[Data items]

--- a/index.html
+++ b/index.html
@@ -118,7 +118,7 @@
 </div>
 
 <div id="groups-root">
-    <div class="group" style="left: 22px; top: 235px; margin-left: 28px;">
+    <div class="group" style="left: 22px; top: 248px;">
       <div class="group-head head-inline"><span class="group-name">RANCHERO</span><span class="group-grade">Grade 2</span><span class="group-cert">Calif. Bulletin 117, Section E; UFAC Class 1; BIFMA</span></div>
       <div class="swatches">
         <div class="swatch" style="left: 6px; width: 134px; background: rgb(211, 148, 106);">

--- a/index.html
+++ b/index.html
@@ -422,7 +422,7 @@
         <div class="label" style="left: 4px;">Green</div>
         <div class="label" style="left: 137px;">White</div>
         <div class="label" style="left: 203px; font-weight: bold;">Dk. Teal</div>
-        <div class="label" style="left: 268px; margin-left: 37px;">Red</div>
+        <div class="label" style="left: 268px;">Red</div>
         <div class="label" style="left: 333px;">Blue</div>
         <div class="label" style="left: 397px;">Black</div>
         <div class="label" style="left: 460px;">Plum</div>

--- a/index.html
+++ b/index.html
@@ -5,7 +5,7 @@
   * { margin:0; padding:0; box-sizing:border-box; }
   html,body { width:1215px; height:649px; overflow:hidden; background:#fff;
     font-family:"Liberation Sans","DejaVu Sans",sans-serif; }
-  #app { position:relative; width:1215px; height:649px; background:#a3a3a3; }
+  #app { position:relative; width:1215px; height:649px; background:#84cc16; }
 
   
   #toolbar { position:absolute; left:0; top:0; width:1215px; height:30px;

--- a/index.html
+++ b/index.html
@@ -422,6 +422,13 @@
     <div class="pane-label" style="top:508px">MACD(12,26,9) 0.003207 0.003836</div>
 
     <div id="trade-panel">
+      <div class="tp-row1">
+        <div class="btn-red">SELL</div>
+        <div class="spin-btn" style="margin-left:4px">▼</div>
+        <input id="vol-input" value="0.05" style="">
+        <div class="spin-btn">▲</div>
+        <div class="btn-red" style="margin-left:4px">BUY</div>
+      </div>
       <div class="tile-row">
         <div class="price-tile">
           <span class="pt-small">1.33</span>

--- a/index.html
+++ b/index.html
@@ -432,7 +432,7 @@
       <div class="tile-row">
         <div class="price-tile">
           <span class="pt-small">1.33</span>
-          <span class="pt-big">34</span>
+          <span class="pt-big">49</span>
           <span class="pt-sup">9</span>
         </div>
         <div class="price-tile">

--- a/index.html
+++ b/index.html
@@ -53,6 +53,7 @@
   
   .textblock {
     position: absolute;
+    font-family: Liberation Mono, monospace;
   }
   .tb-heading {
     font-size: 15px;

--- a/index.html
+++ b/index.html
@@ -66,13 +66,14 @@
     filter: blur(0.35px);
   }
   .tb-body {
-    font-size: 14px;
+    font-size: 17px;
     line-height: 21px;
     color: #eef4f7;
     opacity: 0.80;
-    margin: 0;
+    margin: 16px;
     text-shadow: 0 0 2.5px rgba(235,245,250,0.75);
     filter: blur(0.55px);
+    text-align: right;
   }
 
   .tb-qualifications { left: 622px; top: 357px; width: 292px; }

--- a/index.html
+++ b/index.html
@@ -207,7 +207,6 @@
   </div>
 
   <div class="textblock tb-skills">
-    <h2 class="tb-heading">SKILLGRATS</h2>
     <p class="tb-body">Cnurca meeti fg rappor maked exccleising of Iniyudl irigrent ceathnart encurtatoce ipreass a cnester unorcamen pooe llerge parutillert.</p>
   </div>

**Work instruction**
Check every line of the entries above for the word "label" and report how many lines contain it, giving the number only.

**Reply**
9